NBA: Washington Wizards-Media Day Geoff Burke-USA TODAY Sports

When delivering the usual upbeat lines about fitness, team cohesion, and improved health, the Wizards have been heaping praise on the “upgraded” bench. John Wall even called it “great” at Media Day. Training camp optimism aside, have the Wizards improved their bench? And, if it is better, how much of a difference will it make?

It makes sense that having a good bench would help a team win more often. Analysis shows that isn’t the case, however. In the NBA, starters are the key difference makers because they’re better players, they consume more minutes, and they include what separates great from good from average from bad: the superstars. In a league ruled by elite talent, a good bench is more luxury than necessity.

Last season, for example, starter production had a strong correlation with wins while bench production did not. (For those who nerd hard, the starter correlation was 0.9; for the bench it was 0.0.)

The league’s best bench last season belonged to the Mavericks, which managed just 24 wins. Some of the league’s best teams had top-ten benches (Raptors, Cavaliers, and Warriors), but so did middle-of-the-pack squads like the Heat, Nuggets and the Clippers, and bad teams like the Nets and Lakers.

The two Finals teams were both in the top ten in bench quality, but Golden State also had the second-best starting lineup (behind Houston), and Cleveland had the eighth-best starters, LeBron James, and played in the East.

The Rockets had the 20th-ranked bench, but won the most regular season games and were a pulled hamstring from the Finals. The 52-win Sixers ranked 19th. Portland, Indiana, San Antonio, New Orleans, Milwaukee, and Oklahoma City all had worse benches and better records than the Wizards.

A better predictor of team success than bench quality: the difference between starters and the bench.
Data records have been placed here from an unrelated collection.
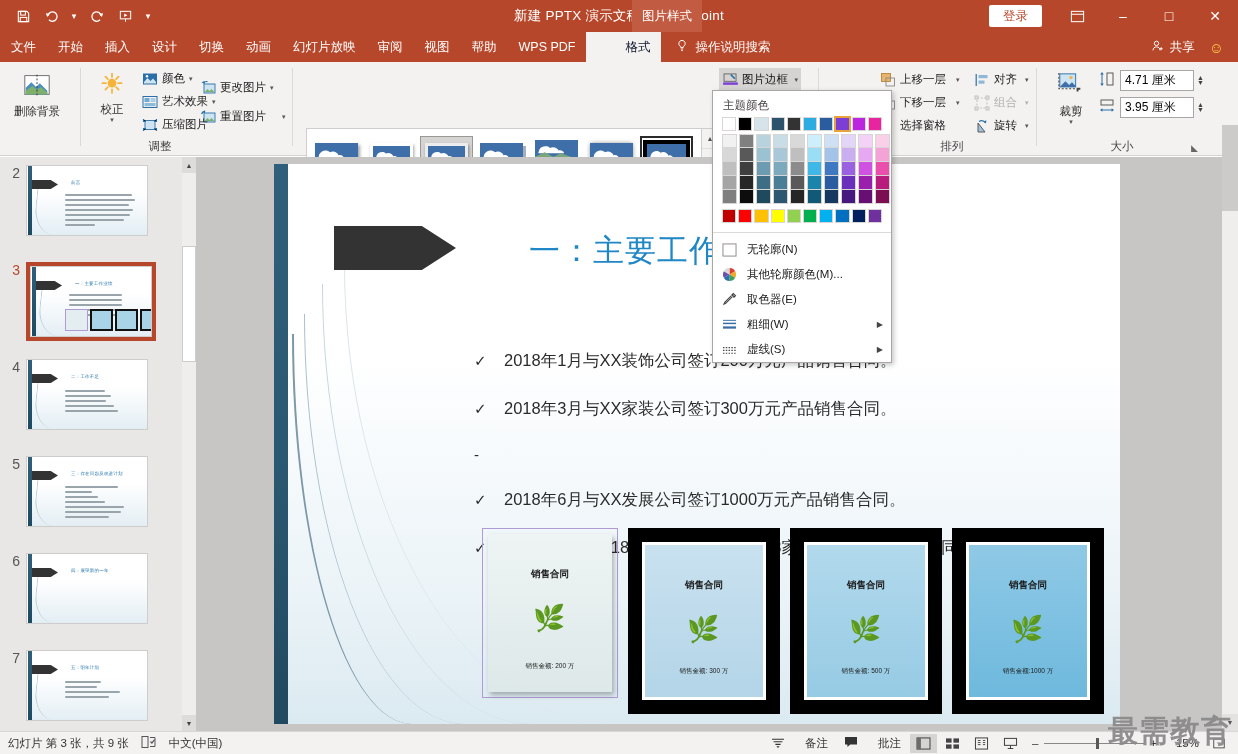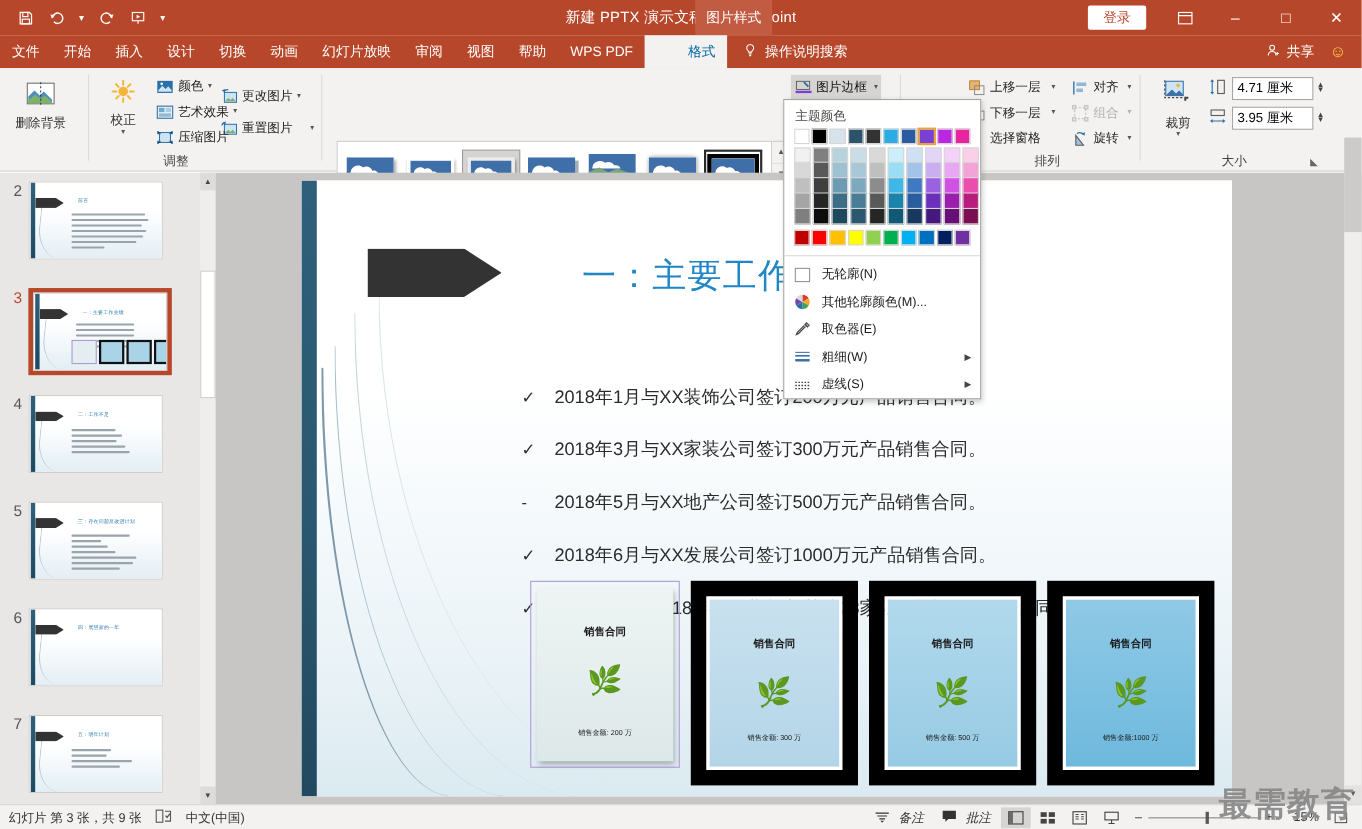--- a/index.html
+++ b/index.html
@@ -45,21 +45,21 @@
 
   
   .tabbar {
     position:absolute; left:0; top:32px; width:1238px; height:30px;
     background:#b7472a; display:flex; align-items:stretch;
   }
   .tab {
     display:flex; align-items:center; padding:0 11px;
     color:#ffffff; font-size:12.5px; white-space:nowrap;
   }
-  .tab.active { background:#f3f2f1; color:#0369a1;padding-left:39px; }
+  .tab.active { background:#f3f2f1; color:#0f172a;padding-left:39px; }
   .tellme {
     display:flex; align-items:center; gap:6px; padding:0 10px 0 14px;
     color:#ffffff; font-size:12.5px;
   }
   .tabbar-right { margin-left:auto; display:flex; align-items:center; }
   .share { display:flex; align-items:center; gap:5px; color:#fff; font-size:12.5px; padding:0 14px; }
   .smiley { padding-right:14px; font-size:15px; color:#ffd24d; }
 
   
   .ribbon {
@@ -235,21 +235,21 @@
   .cv-thumb { position:absolute; right:0; top:125px; width:16px; height:86px; background:#cdcbc9; }
 
   
   .statusbar {
     position:absolute; left:0; top:731px; width:1238px; height:23px;
     background:#f3f2f1; border-top:1px solid #d9d7d5;
     display:flex; align-items:center; font-size:11.5px; color:#333;
   }
   .sb-left { display:flex; align-items:center; gap:12px; padding-left:8px; }
   .sb-right { margin-left:auto; display:flex; align-items:center; gap:2px; padding-right:6px; }
-  .sb-btn { display:flex; align-items:flex-start; gap:8px; padding:2px 7px;font-style:italic; }
+  .sb-btn { display:flex; align-items:flex-start; gap:20px; padding:2px 7px; }
   .sb-view { width:27px; height:19px; display:flex; align-items:center; justify-content:center; }
   .sb-view.active { background:#d6d4d2; }
   .zoomslider { display:flex; align-items:center; gap:6px; padding:0 6px; }
   .ztrack { width:100px; height:1px; background:#8a8886; position:relative; }
   .zknob { position:absolute; left:52px; top:-5px; width:3px; height:11px; background:#5a5856; }
   .zpct { width:34px; text-align:right; }
 </style>
 </head>
 <body>
 
@@ -958,21 +958,20 @@
         <div class="bullet">
           <span class="mk">✓</span>
           <span>2018年1月与XX装饰公司签订200万元产品销售合同。</span>
         </div>
         <div class="bullet">
           <span class="mk">✓</span>
           <span>2018年3月与XX家装公司签订300万元产品销售合同。</span>
         </div>
         <div class="bullet">
           <span class="mk">-</span>
-          <span>2018年5月与XX地产公司签订500万元产品销售合同。</span>
         </div>
         <div class="bullet">
           <span class="mk">✓</span>
           <span>2018年6月与XX发展公司签订1000万元产品销售合同。</span>
         </div>
         <div class="bullet">
           <span class="mk">✓</span>
           <span>2018年7月~2018年12月期间与其他28家公司签订568万元合同。</span>
         </div>
       </div>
And, higher is better -- teams with a bigger drop-off from starters to bench tended to have better records. The top teams in starter-bench differential were the Rockets, Pelicans, Warriors, Spurs, and Thunder. The only non-playoffs team in the top ten was the Hornets, and they ranked 10th. The Wizards were 12th in starter-bench differential. In other words, having a good bench is fine, but what really matters is the starting group.
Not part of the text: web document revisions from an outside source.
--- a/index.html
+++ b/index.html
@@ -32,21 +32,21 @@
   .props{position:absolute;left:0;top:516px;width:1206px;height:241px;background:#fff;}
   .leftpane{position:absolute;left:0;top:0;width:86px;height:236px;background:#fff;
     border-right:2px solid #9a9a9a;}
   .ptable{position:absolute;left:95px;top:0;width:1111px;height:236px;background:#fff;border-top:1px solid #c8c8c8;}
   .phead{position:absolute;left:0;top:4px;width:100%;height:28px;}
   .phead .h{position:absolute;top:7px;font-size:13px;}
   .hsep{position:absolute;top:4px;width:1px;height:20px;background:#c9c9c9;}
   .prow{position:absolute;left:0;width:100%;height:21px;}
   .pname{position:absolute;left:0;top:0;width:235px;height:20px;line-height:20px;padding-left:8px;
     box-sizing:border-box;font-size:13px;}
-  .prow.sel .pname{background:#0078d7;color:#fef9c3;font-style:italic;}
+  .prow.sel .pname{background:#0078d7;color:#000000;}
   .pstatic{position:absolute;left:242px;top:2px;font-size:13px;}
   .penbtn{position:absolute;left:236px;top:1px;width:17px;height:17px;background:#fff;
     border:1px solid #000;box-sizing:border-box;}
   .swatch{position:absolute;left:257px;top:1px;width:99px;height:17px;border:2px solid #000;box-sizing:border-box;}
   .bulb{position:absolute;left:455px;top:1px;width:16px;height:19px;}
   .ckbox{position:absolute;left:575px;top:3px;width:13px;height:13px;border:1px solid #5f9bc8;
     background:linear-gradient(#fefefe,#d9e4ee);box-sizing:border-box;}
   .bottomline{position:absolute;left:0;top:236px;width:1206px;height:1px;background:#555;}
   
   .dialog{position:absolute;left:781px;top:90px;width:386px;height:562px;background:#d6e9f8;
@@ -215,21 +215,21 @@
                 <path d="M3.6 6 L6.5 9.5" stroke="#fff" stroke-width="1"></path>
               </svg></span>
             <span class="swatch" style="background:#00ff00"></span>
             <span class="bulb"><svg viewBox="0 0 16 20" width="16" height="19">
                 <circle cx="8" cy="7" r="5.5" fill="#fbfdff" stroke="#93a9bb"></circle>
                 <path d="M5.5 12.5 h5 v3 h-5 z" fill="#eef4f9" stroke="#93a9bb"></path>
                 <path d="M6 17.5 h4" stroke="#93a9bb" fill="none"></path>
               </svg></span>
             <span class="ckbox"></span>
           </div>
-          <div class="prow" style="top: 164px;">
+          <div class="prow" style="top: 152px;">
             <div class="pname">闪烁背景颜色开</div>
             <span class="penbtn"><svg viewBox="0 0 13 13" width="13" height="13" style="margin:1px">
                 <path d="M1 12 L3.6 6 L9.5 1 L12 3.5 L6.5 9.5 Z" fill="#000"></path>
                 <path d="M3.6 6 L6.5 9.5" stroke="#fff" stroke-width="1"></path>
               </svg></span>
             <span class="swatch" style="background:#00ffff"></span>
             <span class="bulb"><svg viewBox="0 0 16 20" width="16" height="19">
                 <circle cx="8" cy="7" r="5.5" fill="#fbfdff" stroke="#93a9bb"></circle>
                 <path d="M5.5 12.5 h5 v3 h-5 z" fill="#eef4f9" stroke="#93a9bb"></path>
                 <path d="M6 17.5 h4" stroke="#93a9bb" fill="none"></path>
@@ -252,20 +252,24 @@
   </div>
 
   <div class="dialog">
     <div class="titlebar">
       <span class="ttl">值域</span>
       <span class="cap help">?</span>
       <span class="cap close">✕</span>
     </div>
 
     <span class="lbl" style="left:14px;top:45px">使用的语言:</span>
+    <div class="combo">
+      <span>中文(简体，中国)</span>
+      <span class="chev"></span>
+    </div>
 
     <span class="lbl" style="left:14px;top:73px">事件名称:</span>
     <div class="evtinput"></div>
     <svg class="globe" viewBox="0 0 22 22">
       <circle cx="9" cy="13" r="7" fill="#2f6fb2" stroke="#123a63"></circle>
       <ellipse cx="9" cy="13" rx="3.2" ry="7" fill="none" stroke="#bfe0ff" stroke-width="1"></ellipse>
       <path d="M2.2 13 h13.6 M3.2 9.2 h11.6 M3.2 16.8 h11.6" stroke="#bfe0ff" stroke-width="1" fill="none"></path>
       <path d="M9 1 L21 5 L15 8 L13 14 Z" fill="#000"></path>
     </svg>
This is not to say the bench is worthless. Having competent players in reserve can be important when injuries strike. Tomas Satoransky blossoming into a solid pro was critical to keeping Washington’s season afloat when Wall was sidelined with knee trouble.

Last season, Washington had a decent starting lineup (14th in production using the Player Production Average (PPA) metric), and a slightly below average bench (21st in production, according to PPA). The Wizards’ 2017-18 bench mob of Kelly Oubre Jr., Satoransky, Mike Scott, Ian Mahinmi, Jodie Meeks, and Tim Frazier managed a collective PPA of 73. (In PPA, average is 100 and higher is better.)

Replacing Scott, Meeks, and Frazier with Austin Rivers and Jeff Green would have boosted the bench PPA to 80, and their rank from 21st to 14th. That likely would have added a win or two, which could have pushed the team to the sixth or seventh seed and a first-round matchup with Boston or Philadelphia instead of Toronto.

The real issue, of course, is whether the bench is better in the coming season. My homemade projection system says yes, and predicts the team’s bench could climb from below average to about average (a rank of 12-14). A simpler system that applies average aging effects is less optimistic and suggests the team’s bench is more likely to be about the same quality as last year’s.

My best guess is that the bench will be a little better this season, and that it won’t matter much. Like most teams, whatever success the Wizards earn will be driven by the performance of their top players.